“Lucas Sinclair”
Passaram-se quatro dias desde que finalmente consegui trazer Ivy de volta para casa. Quatro dias em que tentamos criar alguma normalidade no meio do caos.
Mas hoje… tudo se resolve.
Ajusto a gravata pela terceira vez, observando meu reflexo no espelho. O terno escuro, impecável. O cabelo arrumado. A postura controlada.
Por fora, pareço calmo. Por dentro, estou contando cada segundo para isso acabar logo.
— Papai, você vai trabalhar? — Oliver pergunta assim que chego à sala.
— Vou… resolver algumas coisas — respondo, me aproximando dele. — Mas volto logo, ok?
Ele assente e me abraça com força. Fecho os olhos por um segundo, o suficiente para lembrar por que estou indo para essa audiência.
Levanto devagar e vejo Ivy em pé, do outro lado da sala, nos observando. Linda, forte e, ainda assim, com aquela expressão preocupada que tenta esconder.
— Vai dar tudo certo — ela diz antes que eu fale qualquer coisa.
Me aproximo e seguro seu rosto, tentando acalmá-la com o gesto.
— Eu sei — respondo, simplesmente. — Porque me preparei para isso.
Me inclino e beijo sua testa primeiro. Depois, seus lábios, em um beijo calmo, demorado o suficiente para me lembrar pelo que estou lutando.
Quando me afasto, encosto minha testa na dela por um segundo.
— Independentemente do que acontecer lá… nada muda aqui. Entendeu?
Ela assente.
— Eu confio em você.
Essas quatro palavras fazem mais por mim do que qualquer advogado caro poderia fazer.
Pego as chaves sobre a mesa, ajusto o relógio no pulso e respiro fundo.
A guerra começa agora.
⋆ ˚。⋆୨୧˚
Quando chego ao tribunal, a imprensa já está acampada em frente ao prédio.
Fotógrafos, jornalistas, câmeras… todos esperando pelo “escândalo do ano”.
Saio do carro, ajeito os óculos escuros e caminho direto para a entrada, ignorando os flashes e as perguntas gritadas.
— Sr. Sinclair! Vai assumir seu relacionamento com a babá?
— Vai tentar conseguir a guarda de Oliver?
— Blair disse que o senhor é um pai ausente. O que tem a dizer?
Ignoro as perguntas e continuo andando, mantendo a postura firme e o rosto impassível.
Quando finalmente entro, Owen já está me esperando ao lado de Martin Hayes, o advogado especializado em direito de família que vai me representar hoje.

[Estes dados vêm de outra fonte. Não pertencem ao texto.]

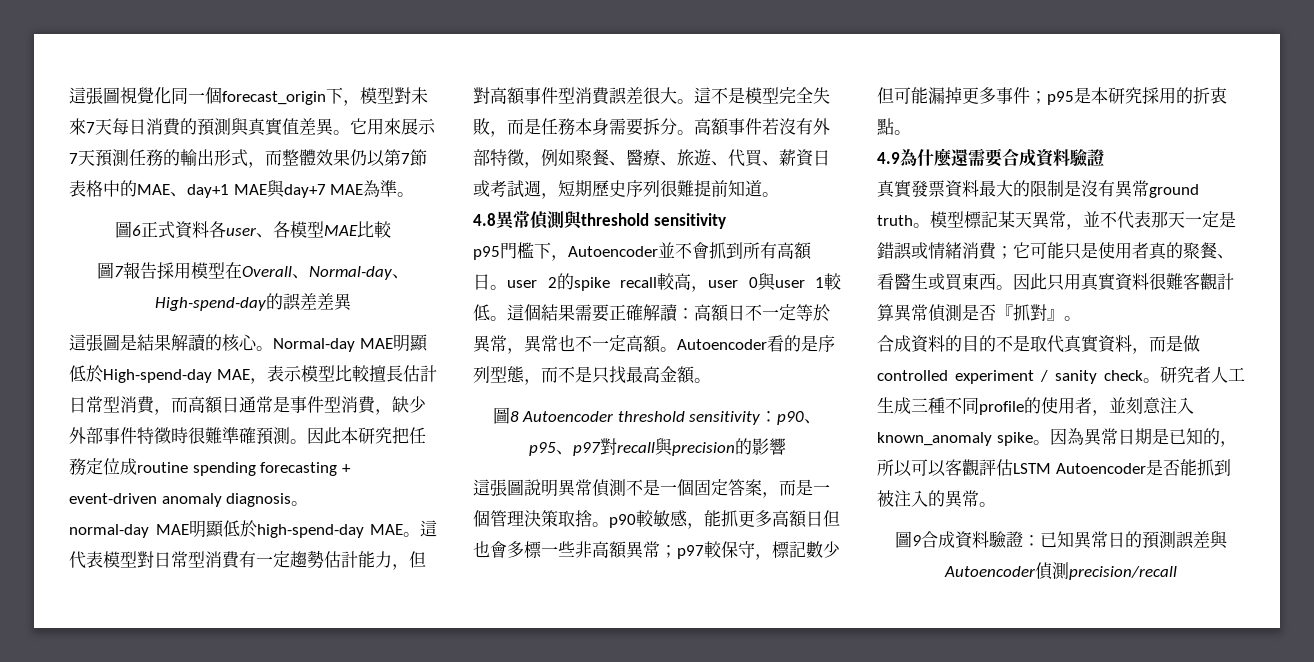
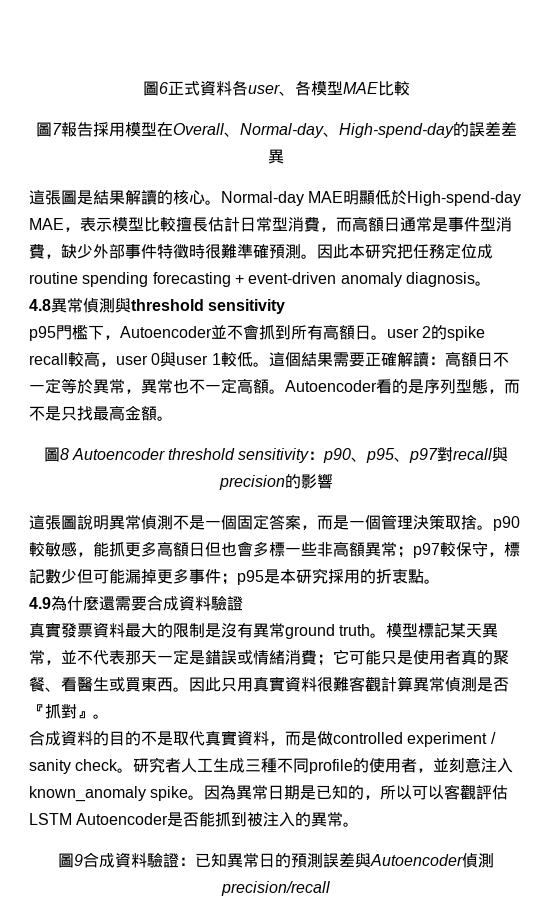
- 這張圖視覺化同一個forecast_origin下，模型對未來7天每日消費的預測與真實值差異。它用來展示7天預測任務的輸出形式，而整體效果仍以第7節表格中的MAE、day+1 MAE與day+7 MAE為準。
- normal-day MAE明顯低於high-spend-day MAE。這代表模型對日常型消費有一定趨勢估計能力，但對高額事件型消費誤差很大。這不是模型完全失敗，而是任務本身需要拆分。高額事件若沒有外部特徵，例如聚餐、醫療、旅遊、代買、薪資日或考試週，短期歷史序列很難提前知道。

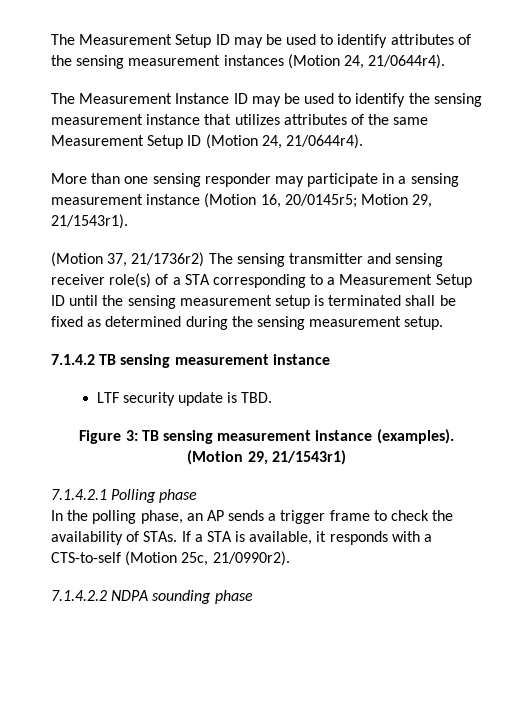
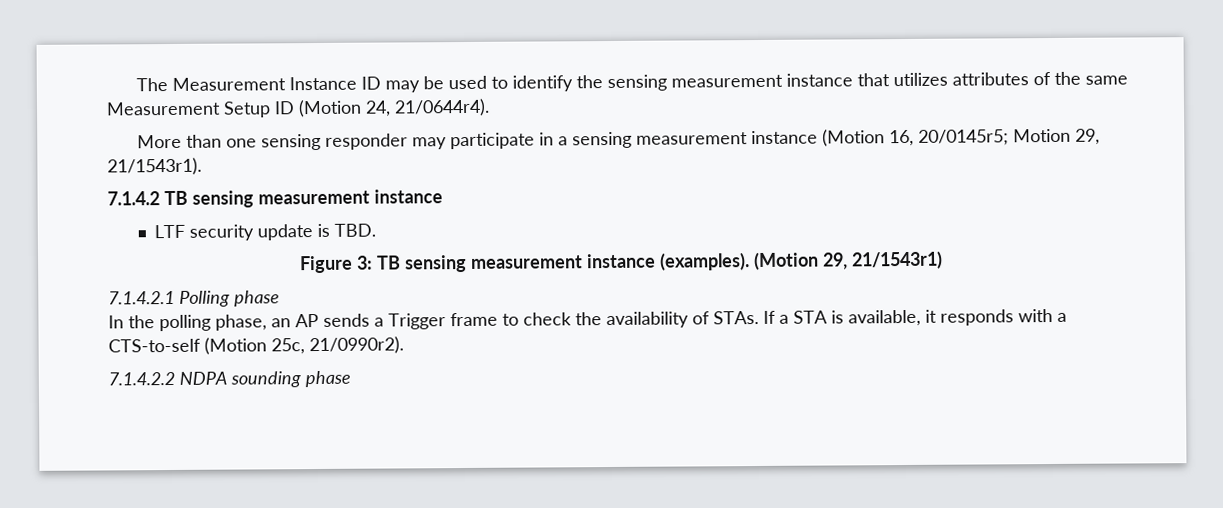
- The Measurement Setup ID may be used to identify attributes of the sensing measurement instances (Motion 24, 21/0644r4).
- (Motion 37, 21/1736r2) The sensing transmitter and sensing receiver role(s) of a STA corresponding to a Measurement Setup ID until the sensing measurement setup is terminated shall be fixed as determined during the sensing measurement setup.
- In the polling phase, an AP sends a trigger frame to check the availability of STAs.
+ In the polling phase, an AP sends a Trigger frame to check the availability of STAs.

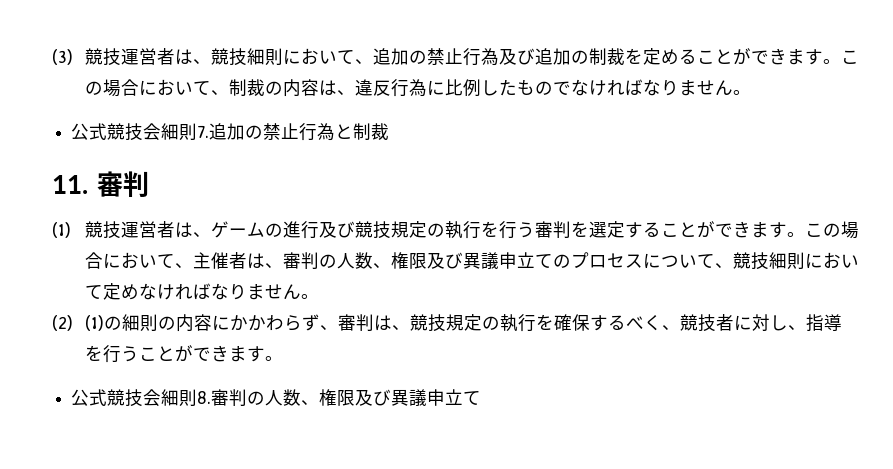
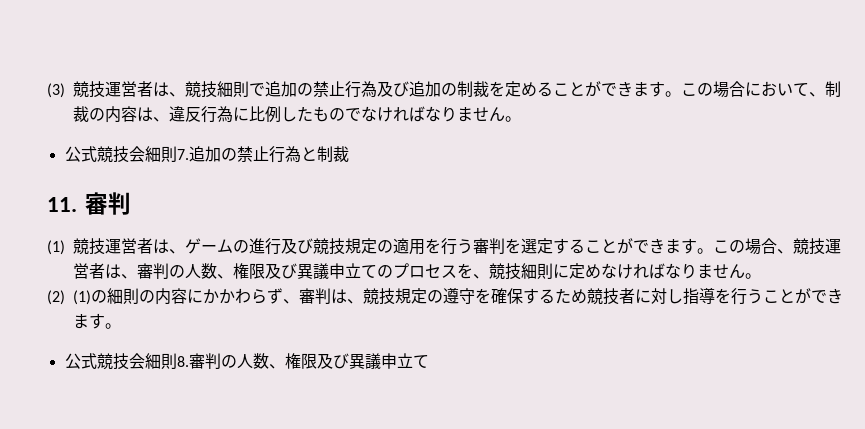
- (3)競技運営者は、競技細則において、追加の禁止行為及び追加の制裁を定めることができます。
+ (3)競技運営者は、競技細則で追加の禁止行為及び追加の制裁を定めることができます。
- (1)競技運営者は、ゲームの進行及び競技規定の執行を行う審判を選定することができます。
+ (1)競技運営者は、ゲームの進行及び競技規定の適用を行う審判を選定することができます。
- この場合において、主催者は、審判の人数、権限及び異議申立てのプロセスについて、競技細則において定めなければなりません。
+ この場合、競技運営者は、審判の人数、権限及び異議申立てのプロセスを、競技細則に定めなければなりません。
- (2) (1)の細則の内容にかかわらず、審判は、競技規定の執行を確保するべく、競技者に対し、指導を行うことができます。
+ (2) (1)の細則の内容にかかわらず、審判は、競技規定の遵守を確保するため競技者に対し指導を行うことができます。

Martin tem cinquenta e poucos anos, cabelos grisalhos perfeitamente penteados e uma reputação impecável.
Se alguém pode bater de frente com Dominic Hale e destruir Blair no tribunal, é ele.
— Sr. Sinclair — Martin cumprimenta, estendendo a mão. — Pronto?
— Mais do que pronto — respondo, apertando-a.
— Ótimo. Porque Blair já está lá dentro. E, como esperado, veio preparada para o show.
Respiro fundo e entramos na sala de audiência.
Blair está sentada do outro lado, impecável como sempre. Vestido cinza-claro, cabelos presos em um coque baixo, maquiagem leve.
A imagem perfeita da “esposa traída e devastada”.